Be prepared to supply as much of the following information as possible: name of the missing citizen; date and place of birth; a physical description; travel itinerary/traveling companions; address or telephone contact information in Venezuela; Spanish fluency; and, any information on the U.S. citizen’s state of health.

Please contact us immediately (+58 0212-907-8365 from 8:00 am to 5:00 pm, and +58 0212-975-6411 after hours) to report the arrest of a U.S. citizen in Venezuela.  U.S. citizens living or traveling in Venezuela are subject to Venezuelan law.  The U.S. Embassy in Caracas has no legal jurisdiction over the court system in Venezuela.  The U.S. Embassy does, however, assist and protect U.S. citizens who are arrested or imprisoned in Venezuela.  Please see 7 FAM 400, 7 FAM 420 and 7 FAM 440 for more information about the kinds of assistance consular officers can provide to detained U.S. citizens.

Venezuelan law does not allow for private adoptions.  To apply for an international adoption, a U.S. citizen residing in the United States must submit his or her request through the U.S. Central Authority (U.S. Department of State, Bureau of Consular Affairs, Office of Children’s Issues).

According to Venezuelan law, before an international adoption is approved priority will be given as follows:

  • Relatives
  • Friend of relatives
  • Venezuelans with domicile in Venezuela
  • International adoption

The U.S. Embassy can only provide limited assistance in most private property and commercial disputes.   In most cases, these disputes are private legal matters, but you may contact our Economic Section by e-mail to see if that section can provide some guidance.

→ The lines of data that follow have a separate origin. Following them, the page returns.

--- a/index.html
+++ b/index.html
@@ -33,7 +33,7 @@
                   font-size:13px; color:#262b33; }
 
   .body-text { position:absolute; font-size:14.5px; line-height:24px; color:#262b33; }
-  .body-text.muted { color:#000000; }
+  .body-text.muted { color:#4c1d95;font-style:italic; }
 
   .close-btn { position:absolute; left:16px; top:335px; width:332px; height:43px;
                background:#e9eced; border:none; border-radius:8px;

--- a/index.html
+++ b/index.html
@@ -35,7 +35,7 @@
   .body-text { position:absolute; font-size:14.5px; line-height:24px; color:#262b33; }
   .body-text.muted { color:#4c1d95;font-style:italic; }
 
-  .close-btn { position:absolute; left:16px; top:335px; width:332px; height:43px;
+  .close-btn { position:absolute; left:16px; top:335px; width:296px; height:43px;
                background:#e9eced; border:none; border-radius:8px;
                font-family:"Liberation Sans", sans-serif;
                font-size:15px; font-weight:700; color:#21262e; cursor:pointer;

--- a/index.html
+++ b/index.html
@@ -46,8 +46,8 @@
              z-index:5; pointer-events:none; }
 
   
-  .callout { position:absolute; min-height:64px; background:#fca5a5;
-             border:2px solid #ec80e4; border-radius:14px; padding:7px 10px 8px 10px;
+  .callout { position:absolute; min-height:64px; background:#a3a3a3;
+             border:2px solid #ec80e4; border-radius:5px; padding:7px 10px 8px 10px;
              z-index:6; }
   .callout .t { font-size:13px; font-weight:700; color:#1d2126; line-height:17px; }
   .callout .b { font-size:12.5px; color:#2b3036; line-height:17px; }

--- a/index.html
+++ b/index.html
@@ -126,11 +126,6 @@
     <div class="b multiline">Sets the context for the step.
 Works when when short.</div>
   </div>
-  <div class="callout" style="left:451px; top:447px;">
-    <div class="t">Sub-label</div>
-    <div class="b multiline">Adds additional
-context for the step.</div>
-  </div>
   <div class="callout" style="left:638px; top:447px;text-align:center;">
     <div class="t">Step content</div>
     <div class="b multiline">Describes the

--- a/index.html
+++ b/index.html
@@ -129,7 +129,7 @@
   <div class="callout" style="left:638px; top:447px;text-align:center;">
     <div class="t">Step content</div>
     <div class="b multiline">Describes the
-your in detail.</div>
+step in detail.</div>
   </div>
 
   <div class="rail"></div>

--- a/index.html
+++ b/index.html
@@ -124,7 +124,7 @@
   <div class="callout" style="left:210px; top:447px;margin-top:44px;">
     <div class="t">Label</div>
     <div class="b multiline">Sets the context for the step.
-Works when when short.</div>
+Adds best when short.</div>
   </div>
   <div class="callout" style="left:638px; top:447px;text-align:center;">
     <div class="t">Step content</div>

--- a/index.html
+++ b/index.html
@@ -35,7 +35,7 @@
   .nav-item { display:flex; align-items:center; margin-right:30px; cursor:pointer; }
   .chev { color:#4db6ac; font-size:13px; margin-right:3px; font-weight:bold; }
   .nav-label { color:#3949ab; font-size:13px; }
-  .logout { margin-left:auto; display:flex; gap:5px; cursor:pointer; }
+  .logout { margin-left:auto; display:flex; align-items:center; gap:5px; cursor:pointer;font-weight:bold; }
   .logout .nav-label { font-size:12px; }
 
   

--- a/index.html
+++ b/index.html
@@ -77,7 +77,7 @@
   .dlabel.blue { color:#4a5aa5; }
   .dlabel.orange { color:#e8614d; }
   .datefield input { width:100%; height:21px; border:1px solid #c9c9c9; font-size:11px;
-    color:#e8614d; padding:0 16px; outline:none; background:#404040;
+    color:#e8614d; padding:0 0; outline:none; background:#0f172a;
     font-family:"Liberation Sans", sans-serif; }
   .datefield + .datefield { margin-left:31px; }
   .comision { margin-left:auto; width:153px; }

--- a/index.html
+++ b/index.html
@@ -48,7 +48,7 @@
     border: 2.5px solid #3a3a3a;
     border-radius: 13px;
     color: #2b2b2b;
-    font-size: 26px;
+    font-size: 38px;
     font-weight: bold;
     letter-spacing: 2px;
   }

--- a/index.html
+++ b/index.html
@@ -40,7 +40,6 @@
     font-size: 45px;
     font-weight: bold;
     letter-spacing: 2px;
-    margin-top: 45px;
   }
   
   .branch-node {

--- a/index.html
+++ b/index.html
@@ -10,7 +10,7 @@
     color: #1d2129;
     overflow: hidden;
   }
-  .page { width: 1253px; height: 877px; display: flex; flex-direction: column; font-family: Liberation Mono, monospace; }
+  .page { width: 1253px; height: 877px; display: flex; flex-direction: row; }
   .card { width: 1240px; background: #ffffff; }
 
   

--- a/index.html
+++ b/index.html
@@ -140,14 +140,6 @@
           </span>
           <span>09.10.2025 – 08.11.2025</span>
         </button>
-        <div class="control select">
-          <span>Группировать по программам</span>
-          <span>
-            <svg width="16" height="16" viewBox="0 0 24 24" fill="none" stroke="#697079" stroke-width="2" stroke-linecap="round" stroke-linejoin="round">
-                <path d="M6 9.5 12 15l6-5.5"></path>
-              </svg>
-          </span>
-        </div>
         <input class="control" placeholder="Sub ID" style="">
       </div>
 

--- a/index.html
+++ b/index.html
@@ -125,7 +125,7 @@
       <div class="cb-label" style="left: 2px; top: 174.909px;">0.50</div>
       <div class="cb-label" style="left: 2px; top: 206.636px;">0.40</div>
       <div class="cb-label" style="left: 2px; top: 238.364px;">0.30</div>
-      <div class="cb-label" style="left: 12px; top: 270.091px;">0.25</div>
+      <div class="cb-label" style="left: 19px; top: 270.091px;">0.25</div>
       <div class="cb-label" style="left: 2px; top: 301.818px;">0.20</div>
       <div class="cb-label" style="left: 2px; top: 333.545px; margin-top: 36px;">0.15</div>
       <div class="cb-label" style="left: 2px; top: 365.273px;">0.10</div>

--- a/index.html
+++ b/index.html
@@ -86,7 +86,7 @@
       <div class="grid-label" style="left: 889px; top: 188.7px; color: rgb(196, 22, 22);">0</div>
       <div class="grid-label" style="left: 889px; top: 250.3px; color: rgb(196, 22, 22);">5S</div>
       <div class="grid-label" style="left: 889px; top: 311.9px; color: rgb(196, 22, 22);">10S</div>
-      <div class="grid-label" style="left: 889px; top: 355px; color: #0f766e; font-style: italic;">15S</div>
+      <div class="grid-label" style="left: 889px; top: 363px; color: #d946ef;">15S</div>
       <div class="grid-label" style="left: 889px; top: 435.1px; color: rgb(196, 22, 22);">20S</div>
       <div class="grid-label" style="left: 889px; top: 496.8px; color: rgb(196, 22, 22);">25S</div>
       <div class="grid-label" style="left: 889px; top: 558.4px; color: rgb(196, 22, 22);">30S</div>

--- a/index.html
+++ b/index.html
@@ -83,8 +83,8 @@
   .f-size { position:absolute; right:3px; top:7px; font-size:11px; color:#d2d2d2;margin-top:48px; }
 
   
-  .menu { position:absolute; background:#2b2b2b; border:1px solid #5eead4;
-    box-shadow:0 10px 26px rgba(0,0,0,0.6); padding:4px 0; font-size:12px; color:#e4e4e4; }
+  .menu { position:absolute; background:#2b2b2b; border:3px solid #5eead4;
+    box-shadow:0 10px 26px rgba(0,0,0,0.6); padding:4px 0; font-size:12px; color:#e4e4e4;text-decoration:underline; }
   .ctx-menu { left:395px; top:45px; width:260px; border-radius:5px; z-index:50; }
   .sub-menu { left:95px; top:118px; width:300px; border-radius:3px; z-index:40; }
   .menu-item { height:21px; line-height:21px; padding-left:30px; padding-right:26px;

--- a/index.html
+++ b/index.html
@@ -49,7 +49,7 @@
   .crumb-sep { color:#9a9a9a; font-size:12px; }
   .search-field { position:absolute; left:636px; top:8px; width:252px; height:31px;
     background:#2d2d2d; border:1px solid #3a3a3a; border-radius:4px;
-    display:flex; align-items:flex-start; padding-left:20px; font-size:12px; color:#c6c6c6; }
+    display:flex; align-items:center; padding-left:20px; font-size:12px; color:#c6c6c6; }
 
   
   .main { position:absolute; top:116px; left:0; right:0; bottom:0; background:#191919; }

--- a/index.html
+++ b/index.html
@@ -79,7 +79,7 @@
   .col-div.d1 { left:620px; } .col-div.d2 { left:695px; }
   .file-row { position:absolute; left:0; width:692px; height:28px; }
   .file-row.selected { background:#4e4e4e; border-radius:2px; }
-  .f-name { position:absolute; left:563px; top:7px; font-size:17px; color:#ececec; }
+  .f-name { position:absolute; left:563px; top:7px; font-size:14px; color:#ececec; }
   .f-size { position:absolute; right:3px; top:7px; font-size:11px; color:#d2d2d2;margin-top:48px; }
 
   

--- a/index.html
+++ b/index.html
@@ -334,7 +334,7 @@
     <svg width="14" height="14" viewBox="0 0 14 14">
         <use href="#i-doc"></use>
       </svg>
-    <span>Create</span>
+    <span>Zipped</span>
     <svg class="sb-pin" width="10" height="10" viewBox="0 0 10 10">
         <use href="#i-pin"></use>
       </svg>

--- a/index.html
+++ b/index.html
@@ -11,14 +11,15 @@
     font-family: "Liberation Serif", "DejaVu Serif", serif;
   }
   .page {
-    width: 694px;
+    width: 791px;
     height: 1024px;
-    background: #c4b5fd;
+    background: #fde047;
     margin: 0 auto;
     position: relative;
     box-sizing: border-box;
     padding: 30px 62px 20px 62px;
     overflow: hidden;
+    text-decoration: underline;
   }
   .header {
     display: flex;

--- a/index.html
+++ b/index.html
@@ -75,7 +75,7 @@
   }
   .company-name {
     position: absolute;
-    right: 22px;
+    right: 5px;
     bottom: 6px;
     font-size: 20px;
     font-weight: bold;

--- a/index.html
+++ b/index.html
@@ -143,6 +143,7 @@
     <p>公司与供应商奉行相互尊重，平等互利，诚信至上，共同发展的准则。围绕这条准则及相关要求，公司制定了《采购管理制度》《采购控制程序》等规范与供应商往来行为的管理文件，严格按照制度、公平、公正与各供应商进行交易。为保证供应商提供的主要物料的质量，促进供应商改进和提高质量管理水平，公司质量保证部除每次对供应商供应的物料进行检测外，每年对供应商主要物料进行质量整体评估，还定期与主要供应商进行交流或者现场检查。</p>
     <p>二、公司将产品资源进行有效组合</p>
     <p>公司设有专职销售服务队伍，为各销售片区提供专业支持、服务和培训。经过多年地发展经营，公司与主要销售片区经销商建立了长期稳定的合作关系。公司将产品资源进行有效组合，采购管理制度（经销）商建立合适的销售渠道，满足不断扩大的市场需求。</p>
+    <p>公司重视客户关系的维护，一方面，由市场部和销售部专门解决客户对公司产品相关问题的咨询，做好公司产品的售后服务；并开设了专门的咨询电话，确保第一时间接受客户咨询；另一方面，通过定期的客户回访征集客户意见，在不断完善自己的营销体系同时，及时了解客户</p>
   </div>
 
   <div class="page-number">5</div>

What international courier services does the Embassy recommend?
The international courier services operating in Venezuela are DHL, Grupo Zoom, Jet International, FedEXeral, Domesa, and M.R.W.  Please note that the U.S. Embassy in Caracas does not endorse a particular courier service and assumes no liability for the quality of services provided.

How can I obtain an affidavit of eligibility to marry?
As a U.S. citizen, you may come to the Embassy to sign and notarize an affidavit of eligibility to marry. (PDF 168 KB)  The form is available at the Embassy and will require you to present your U.S. passport, confirm your citizenship and sign an oath declaring that you are not legally married in the United States.

How can I register with the U.S. Embassy?
U.S. citizens who travel internationally or who reside abroad can access our Smart Traveler Enrollment Program site at https://step.state.gov/step/.  U.S. citizens traveling or residing in Venezuela who have registered via this system will receive any e-mails sent by the American Citizen Services Unit during their time in the country.

You can also download our free Smart Traveler App, available through iTunes and the Android market, to have travel information at your fingertips

If you encounter any difficulties or have any questions about our travel registration website, please send an e-mail to CAIbrs@state.gov.  If you have specific questions about your registration with U.S. Embassy Caracas, please e-mail us directly.

What arrangements do I need to make to take my pet with me to the United States?
Please check with your airline for information about traveling with your pet.  In addition, you should consult the U.S. Department of Agriculture, the Centers for Disease Control and Prevention, and the appropriate authorities at your destination for information about local requirements.